Em razão da inauguração do PLANO GERAL, o CTAv convidou o cineasta Roberto Farias para escrever sobre O Assalto ao Trem Pagador, uma vez que o DVD do filme, co-produzido pelo CTAv, está sendo sorteado através do nosso site. No texto, Roberto fala sobre como foi dirigir o filme e os obstáculos enfrentados até a sua finalização.
1961 era um tempo em que fazer cinema significava investir dinheiro com esperança de reavê-lo com lucros na bilheteria. Ou seja o risco era enorme. O roteiro escrito com a colaboração do Luiz Carlos Barreto já estava pronto. José Luiz Magalhães Lins no Banco Nacional de Minas Gerais se dispôs a emprestar 100% dos recursos necessários à realização do filme num acordo de co-produção com Herbert Richers e as filmagens já tinham data para começar.
O principal problema começou neste momento. Naquele tempo, a Pelmex tinha vários cinemas no Brasil e em vários países da América do Sul e do Norte. Era uma força e a produção mexicana também. Fui chamado por Murilo Lopos, antigo companheiro da Atlântida que agora trabalhava na Pelmex no Brasil para um encontro com um tal de Henriquez, o chefão da Pelmex. Henriquez me ameaçou, dizendo que eu não podia fazer meu filme porque eles haviam comprado os direitos sobre a vida de Perpétuo de Freitas, um policial famoso no Rio de Janeiro, verdadeiro mito, que era uma das principais figuras da prisão dos bandidos do Assalto Ao Trem Pagador – o verdadeiro, no qual eu baseara meu roteiro. A Pelmex encomendara um roteiro ao escritor Orígenes Lessa e iria produzir um filme em cores e Cinemascope sobre o mesmo assunto,dirigido por um mexicano. A conversa foi dura, mas ninguém recuou.
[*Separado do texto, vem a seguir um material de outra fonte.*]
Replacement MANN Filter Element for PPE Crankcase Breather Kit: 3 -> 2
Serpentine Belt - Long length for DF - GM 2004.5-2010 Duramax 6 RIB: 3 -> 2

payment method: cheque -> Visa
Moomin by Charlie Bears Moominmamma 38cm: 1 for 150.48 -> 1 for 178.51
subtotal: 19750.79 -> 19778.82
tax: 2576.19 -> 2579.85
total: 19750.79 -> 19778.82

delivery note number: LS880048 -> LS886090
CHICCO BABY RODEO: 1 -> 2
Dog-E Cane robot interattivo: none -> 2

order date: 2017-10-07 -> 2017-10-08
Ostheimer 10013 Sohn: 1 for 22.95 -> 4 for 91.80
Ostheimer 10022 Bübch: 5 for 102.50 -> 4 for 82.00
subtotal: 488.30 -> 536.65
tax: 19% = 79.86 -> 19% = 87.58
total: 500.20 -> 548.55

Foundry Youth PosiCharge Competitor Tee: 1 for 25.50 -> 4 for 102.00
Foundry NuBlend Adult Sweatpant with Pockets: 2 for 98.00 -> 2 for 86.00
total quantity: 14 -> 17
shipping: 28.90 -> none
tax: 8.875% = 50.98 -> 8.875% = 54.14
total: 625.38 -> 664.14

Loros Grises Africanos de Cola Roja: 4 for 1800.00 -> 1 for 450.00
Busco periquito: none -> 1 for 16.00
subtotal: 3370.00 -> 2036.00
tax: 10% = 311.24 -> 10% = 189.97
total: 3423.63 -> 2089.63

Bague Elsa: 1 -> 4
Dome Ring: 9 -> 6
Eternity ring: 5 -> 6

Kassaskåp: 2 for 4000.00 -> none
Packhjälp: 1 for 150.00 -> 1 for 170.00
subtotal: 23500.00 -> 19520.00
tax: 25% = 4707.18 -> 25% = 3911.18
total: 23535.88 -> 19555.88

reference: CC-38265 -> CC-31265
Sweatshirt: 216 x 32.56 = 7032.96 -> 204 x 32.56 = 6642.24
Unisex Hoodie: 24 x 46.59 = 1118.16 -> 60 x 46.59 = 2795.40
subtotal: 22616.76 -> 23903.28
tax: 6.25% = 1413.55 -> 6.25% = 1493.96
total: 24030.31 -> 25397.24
Alguns dias depois, fui novamente convidado a conversar com Henriquez. Desta vez, ele estava cordial. Convidou-me a co-dirigir o filme deles e a desistir do meu, oferecendo-me uma boa quantia em dólares. Recusei novamente. Não acredito em co-direção, ainda mais naquelas condições. Sugeri que fizessem o filme deles e eu o meu. Afirmei que o tema dava dois filmes tranquilamente. Ainda mais porque no meu roteiro a importância era dada ao Delegado de Caxias, chefe da ação na prisão dos bandidos e não em Perpétuo de Frentes. Recusei e fui embora. Dias depois, novo chamado. Eles me ofereceram a direção do filme sem o mexicano e a quantia de 10.000 dólares americanos como pagamento e ainda não se importavam se eu fizesse meu filme depois. Balancei. Pedi tempo.
Convidei Jorge Ileli para um papo no escritório do Herbert Richers e convidei-o a dirigir o filme que seria produzido sobre meu roteiro em co-produção com Herbert Richers. E comecei a contar a história que havia escrito. Empolguei o Ileli. Quando terminei, ele estava entusiasmadíssimo. Topou na hora. Mas eu também estava emocionado com minha própria narrativa, tanto que pedi desculpas e desconvidei o Ileli. Não consegui abrir mão da direção do meu filme. Saí dali e fui direto à Pelmex. Henriquez não quis acreditar. “Você vai recusar 10 mil dólares, a direção de um filme em Cinemascope colorido, que vai lançar você como diretor internacional, para produzir um filme em preto e branco com dinheiro emprestado do
Banco Nacional, que você vai ter que pagar?
Foi exatamente o que eu fiz.
Roberto Figueira de Farias é um cineasta brasileiro, natural de Nova Friburgo (Rio de Janeiro), nascido em 27 de março de 1932. Um dos mais habilidosos diretores brasileiros, ao contrário de seus contemporâneos do Cinema Novo, consegue ser um seguro e criativo artesão, especialmente em filmes policiais e de suspense, como os inovadores Cidade Ameaçada e O Assalto ao Trem Pagador, o vigoroso Selva Trágica e o impactante Pra Frente Brasil. Dirigiu os três filmes que Roberto Carlos participou, realizados entre o final da década de 60 e o início da década seguinte, conseguindo algumas das maiores bilheterias da história do nosso cinema. Também se destaca como um dirigente da área cinematográfica, atuando como diretor da Embrafilme em meados dos anos 70, período que coincidiu com o auge da empresa estatal. Ainda hoje milita na política cultural. A partir dos anos 80 trabalha para a televisão, dirigindo minisséries como A Máfia no Brasil e As Noivas de Copacabana, geralmente em parceria com o irmão.